## YOUR OBJECTIVE
When you answer, restate the entries below without altering anything.

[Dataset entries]
==================================================

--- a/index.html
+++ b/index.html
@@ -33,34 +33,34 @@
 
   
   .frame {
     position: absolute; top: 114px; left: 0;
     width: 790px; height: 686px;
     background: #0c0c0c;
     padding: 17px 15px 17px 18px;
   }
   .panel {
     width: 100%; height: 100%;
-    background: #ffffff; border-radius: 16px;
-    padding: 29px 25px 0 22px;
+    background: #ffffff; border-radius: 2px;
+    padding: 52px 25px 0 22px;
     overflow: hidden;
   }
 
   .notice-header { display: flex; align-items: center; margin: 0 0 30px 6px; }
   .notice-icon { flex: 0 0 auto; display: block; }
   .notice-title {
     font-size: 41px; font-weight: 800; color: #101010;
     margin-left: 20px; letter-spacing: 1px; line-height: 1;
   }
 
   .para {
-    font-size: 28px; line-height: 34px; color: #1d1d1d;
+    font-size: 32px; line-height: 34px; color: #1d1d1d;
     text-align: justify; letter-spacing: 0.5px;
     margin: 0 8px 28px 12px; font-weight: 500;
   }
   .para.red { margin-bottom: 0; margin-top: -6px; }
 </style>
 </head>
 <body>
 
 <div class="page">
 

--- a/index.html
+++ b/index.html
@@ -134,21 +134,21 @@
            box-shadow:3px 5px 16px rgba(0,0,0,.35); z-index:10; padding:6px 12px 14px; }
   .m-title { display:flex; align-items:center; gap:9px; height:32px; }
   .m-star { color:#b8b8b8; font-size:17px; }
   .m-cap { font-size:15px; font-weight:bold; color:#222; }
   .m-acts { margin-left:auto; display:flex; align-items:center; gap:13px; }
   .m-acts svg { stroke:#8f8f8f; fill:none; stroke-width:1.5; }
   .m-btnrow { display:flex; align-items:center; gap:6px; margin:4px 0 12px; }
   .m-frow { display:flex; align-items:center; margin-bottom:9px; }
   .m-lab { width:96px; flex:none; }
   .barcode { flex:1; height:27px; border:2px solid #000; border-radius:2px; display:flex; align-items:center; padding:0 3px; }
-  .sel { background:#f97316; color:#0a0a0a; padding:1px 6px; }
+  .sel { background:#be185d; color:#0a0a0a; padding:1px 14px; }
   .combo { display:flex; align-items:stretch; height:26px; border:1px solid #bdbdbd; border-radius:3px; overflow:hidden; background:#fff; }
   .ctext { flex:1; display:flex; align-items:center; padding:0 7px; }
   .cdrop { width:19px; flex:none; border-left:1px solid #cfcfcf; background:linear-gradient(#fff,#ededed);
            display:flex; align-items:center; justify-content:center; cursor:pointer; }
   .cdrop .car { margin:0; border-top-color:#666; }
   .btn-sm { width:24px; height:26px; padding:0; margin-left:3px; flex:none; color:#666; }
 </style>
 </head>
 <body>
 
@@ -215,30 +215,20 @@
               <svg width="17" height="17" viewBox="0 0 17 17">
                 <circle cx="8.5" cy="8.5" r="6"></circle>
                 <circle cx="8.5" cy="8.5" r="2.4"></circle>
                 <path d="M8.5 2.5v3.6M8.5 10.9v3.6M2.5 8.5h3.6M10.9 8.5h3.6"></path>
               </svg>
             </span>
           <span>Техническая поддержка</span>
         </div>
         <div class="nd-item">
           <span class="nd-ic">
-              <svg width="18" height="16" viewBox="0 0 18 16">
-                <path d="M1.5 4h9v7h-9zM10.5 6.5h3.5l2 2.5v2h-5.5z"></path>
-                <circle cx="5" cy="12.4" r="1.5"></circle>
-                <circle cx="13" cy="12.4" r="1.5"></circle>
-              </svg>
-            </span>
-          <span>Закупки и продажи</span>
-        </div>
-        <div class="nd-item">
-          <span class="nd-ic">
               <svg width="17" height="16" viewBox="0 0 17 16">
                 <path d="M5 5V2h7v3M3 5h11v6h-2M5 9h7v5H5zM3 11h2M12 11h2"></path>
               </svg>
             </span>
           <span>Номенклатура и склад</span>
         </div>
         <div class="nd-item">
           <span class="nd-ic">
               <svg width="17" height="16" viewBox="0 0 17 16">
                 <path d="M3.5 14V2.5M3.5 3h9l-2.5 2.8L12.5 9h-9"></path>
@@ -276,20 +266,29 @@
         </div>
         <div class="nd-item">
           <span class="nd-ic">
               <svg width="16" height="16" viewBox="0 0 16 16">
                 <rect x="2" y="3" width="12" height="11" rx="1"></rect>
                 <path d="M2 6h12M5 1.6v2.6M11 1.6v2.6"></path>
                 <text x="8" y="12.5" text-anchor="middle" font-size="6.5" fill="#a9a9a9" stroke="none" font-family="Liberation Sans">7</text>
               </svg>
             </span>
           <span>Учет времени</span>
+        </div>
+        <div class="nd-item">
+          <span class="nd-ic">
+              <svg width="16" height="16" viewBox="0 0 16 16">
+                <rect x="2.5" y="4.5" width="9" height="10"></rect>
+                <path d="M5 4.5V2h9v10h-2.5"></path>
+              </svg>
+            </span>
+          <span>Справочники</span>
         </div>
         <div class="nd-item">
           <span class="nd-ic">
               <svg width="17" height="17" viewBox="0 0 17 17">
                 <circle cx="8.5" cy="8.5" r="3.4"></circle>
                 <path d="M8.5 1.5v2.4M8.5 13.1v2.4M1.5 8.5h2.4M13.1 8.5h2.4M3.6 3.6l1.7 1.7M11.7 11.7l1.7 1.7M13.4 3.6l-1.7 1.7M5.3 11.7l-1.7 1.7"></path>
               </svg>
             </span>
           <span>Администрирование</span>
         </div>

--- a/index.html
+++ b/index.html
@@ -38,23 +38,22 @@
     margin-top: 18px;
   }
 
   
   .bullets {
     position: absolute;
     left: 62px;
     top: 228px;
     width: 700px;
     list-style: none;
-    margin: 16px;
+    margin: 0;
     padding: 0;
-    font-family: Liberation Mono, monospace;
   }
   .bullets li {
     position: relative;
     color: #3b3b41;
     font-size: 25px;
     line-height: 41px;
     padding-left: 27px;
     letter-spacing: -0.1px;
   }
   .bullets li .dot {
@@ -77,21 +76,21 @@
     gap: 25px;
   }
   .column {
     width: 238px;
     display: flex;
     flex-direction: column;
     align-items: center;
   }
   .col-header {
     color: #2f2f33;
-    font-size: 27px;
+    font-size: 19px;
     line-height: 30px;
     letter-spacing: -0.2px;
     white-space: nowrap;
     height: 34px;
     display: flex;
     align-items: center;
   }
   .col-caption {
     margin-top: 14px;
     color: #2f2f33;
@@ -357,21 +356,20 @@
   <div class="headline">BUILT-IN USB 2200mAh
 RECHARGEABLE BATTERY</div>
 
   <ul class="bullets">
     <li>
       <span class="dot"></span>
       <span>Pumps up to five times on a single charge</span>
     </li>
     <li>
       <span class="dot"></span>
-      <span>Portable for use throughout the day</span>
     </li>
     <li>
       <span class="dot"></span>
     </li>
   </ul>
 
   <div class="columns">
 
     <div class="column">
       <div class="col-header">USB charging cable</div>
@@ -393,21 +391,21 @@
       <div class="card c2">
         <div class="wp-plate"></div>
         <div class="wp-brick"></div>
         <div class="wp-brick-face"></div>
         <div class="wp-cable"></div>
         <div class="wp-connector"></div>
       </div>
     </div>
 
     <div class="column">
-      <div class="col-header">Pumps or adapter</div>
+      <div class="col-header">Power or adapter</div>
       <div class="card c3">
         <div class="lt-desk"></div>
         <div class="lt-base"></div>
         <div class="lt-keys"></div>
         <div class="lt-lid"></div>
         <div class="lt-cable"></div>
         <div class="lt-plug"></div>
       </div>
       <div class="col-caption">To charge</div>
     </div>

==================================================

## RESPONSE TO THIS TASK
--- a/index.html
+++ b/index.html
@@ -33,34 +33,34 @@
 
   
   .frame {
     position: absolute; top: 114px; left: 0;
     width: 790px; height: 686px;
     background: #0c0c0c;
     padding: 17px 15px 17px 18px;
   }
   .panel {
     width: 100%; height: 100%;
-    background: #ffffff; border-radius: 16px;
-    padding: 29px 25px 0 22px;
+    background: #ffffff; border-radius: 2px;
+    padding: 52px 25px 0 22px;
     overflow: hidden;
   }
 
   .notice-header { display: flex; align-items: center; margin: 0 0 30px 6px; }
   .notice-icon { flex: 0 0 auto; display: block; }
   .notice-title {
     font-size: 41px; font-weight: 800; color: #101010;
     margin-left: 20px; letter-spacing: 1px; line-height: 1;
   }
 
   .para {
-    font-size: 28px; line-height: 34px; color: #1d1d1d;
+    font-size: 32px; line-height: 34px; color: #1d1d1d;
     text-align: justify; letter-spacing: 0.5px;
     margin: 0 8px 28px 12px; font-weight: 500;
   }
   .para.red { margin-bottom: 0; margin-top: -6px; }
 </style>
 </head>
 <body>
 
 <div class="page">
 

--- a/index.html
+++ b/index.html
@@ -134,21 +134,21 @@
            box-shadow:3px 5px 16px rgba(0,0,0,.35); z-index:10; padding:6px 12px 14px; }
   .m-title { display:flex; align-items:center; gap:9px; height:32px; }
   .m-star { color:#b8b8b8; font-size:17px; }
   .m-cap { font-size:15px; font-weight:bold; color:#222; }
   .m-acts { margin-left:auto; display:flex; align-items:center; gap:13px; }
   .m-acts svg { stroke:#8f8f8f; fill:none; stroke-width:1.5; }
   .m-btnrow { display:flex; align-items:center; gap:6px; margin:4px 0 12px; }
   .m-frow { display:flex; align-items:center; margin-bottom:9px; }
   .m-lab { width:96px; flex:none; }
   .barcode { flex:1; height:27px; border:2px solid #000; border-radius:2px; display:flex; align-items:center; padding:0 3px; }
-  .sel { background:#f97316; color:#0a0a0a; padding:1px 6px; }
+  .sel { background:#be185d; color:#0a0a0a; padding:1px 14px; }
   .combo { display:flex; align-items:stretch; height:26px; border:1px solid #bdbdbd; border-radius:3px; overflow:hidden; background:#fff; }
   .ctext { flex:1; display:flex; align-items:center; padding:0 7px; }
   .cdrop { width:19px; flex:none; border-left:1px solid #cfcfcf; background:linear-gradient(#fff,#ededed);
            display:flex; align-items:center; justify-content:center; cursor:pointer; }
   .cdrop .car { margin:0; border-top-color:#666; }
   .btn-sm { width:24px; height:26px; padding:0; margin-left:3px; flex:none; color:#666; }
 </style>
 </head>
 <body>
 
@@ -215,30 +215,20 @@
               <svg width="17" height="17" viewBox="0 0 17 17">
                 <circle cx="8.5" cy="8.5" r="6"></circle>
                 <circle cx="8.5" cy="8.5" r="2.4"></circle>
                 <path d="M8.5 2.5v3.6M8.5 10.9v3.6M2.5 8.5h3.6M10.9 8.5h3.6"></path>
               </svg>
             </span>
           <span>Техническая поддержка</span>
         </div>
         <div class="nd-item">
           <span class="nd-ic">
-              <svg width="18" height="16" viewBox="0 0 18 16">
-                <path d="M1.5 4h9v7h-9zM10.5 6.5h3.5l2 2.5v2h-5.5z"></path>
-                <circle cx="5" cy="12.4" r="1.5"></circle>
-                <circle cx="13" cy="12.4" r="1.5"></circle>
-              </svg>
-            </span>
-          <span>Закупки и продажи</span>
-        </div>
-        <div class="nd-item">
-          <span class="nd-ic">
               <svg width="17" height="16" viewBox="0 0 17 16">
                 <path d="M5 5V2h7v3M3 5h11v6h-2M5 9h7v5H5zM3 11h2M12 11h2"></path>
               </svg>
             </span>
           <span>Номенклатура и склад</span>
         </div>
         <div class="nd-item">
           <span class="nd-ic">
               <svg width="17" height="16" viewBox="0 0 17 16">
                 <path d="M3.5 14V2.5M3.5 3h9l-2.5 2.8L12.5 9h-9"></path>
@@ -276,20 +266,29 @@
         </div>
         <div class="nd-item">
           <span class="nd-ic">
               <svg width="16" height="16" viewBox="0 0 16 16">
                 <rect x="2" y="3" width="12" height="11" rx="1"></rect>
                 <path d="M2 6h12M5 1.6v2.6M11 1.6v2.6"></path>
                 <text x="8" y="12.5" text-anchor="middle" font-size="6.5" fill="#a9a9a9" stroke="none" font-family="Liberation Sans">7</text>
               </svg>
             </span>
           <span>Учет времени</span>
+        </div>
+        <div class="nd-item">
+          <span class="nd-ic">
+              <svg width="16" height="16" viewBox="0 0 16 16">
+                <rect x="2.5" y="4.5" width="9" height="10"></rect>
+                <path d="M5 4.5V2h9v10h-2.5"></path>
+              </svg>
+            </span>
+          <span>Справочники</span>
         </div>
         <div class="nd-item">
           <span class="nd-ic">
               <svg width="17" height="17" viewBox="0 0 17 17">
                 <circle cx="8.5" cy="8.5" r="3.4"></circle>
                 <path d="M8.5 1.5v2.4M8.5 13.1v2.4M1.5 8.5h2.4M13.1 8.5h2.4M3.6 3.6l1.7 1.7M11.7 11.7l1.7 1.7M13.4 3.6l-1.7 1.7M5.3 11.7l-1.7 1.7"></path>
               </svg>
             </span>
           <span>Администрирование</span>
         </div>

--- a/index.html
+++ b/index.html
@@ -38,23 +38,22 @@
     margin-top: 18px;
   }
 
   
   .bullets {
     position: absolute;
     left: 62px;
     top: 228px;
     width: 700px;
     list-style: none;
-    margin: 16px;
+    margin: 0;
     padding: 0;
-    font-family: Liberation Mono, monospace;
   }
   .bullets li {
     position: relative;
     color: #3b3b41;
     font-size: 25px;
     line-height: 41px;
     padding-left: 27px;
     letter-spacing: -0.1px;
   }
   .bullets li .dot {
@@ -77,21 +76,21 @@
     gap: 25px;
   }
   .column {
     width: 238px;
     display: flex;
     flex-direction: column;
     align-items: center;
   }
   .col-header {
     color: #2f2f33;
-    font-size: 27px;
+    font-size: 19px;
     line-height: 30px;
     letter-spacing: -0.2px;
     white-space: nowrap;
     height: 34px;
     display: flex;
     align-items: center;
   }
   .col-caption {
     margin-top: 14px;
     color: #2f2f33;
@@ -357,21 +356,20 @@
   <div class="headline">BUILT-IN USB 2200mAh
 RECHARGEABLE BATTERY</div>
 
   <ul class="bullets">
     <li>
       <span class="dot"></span>
       <span>Pumps up to five times on a single charge</span>
     </li>
     <li>
       <span class="dot"></span>
-      <span>Portable for use throughout the day</span>
     </li>
     <li>
       <span class="dot"></span>
     </li>
   </ul>
 
   <div class="columns">
 
     <div class="column">
       <div class="col-header">USB charging cable</div>
@@ -393,21 +391,21 @@
       <div class="card c2">
         <div class="wp-plate"></div>
         <div class="wp-brick"></div>
         <div class="wp-brick-face"></div>
         <div class="wp-cable"></div>
         <div class="wp-connector"></div>
       </div>
     </div>
 
     <div class="column">
-      <div class="col-header">Pumps or adapter</div>
+      <div class="col-header">Power or adapter</div>
       <div class="card c3">
         <div class="lt-desk"></div>
         <div class="lt-base"></div>
         <div class="lt-keys"></div>
         <div class="lt-lid"></div>
         <div class="lt-cable"></div>
         <div class="lt-plug"></div>
       </div>
       <div class="col-caption">To charge</div>
     </div>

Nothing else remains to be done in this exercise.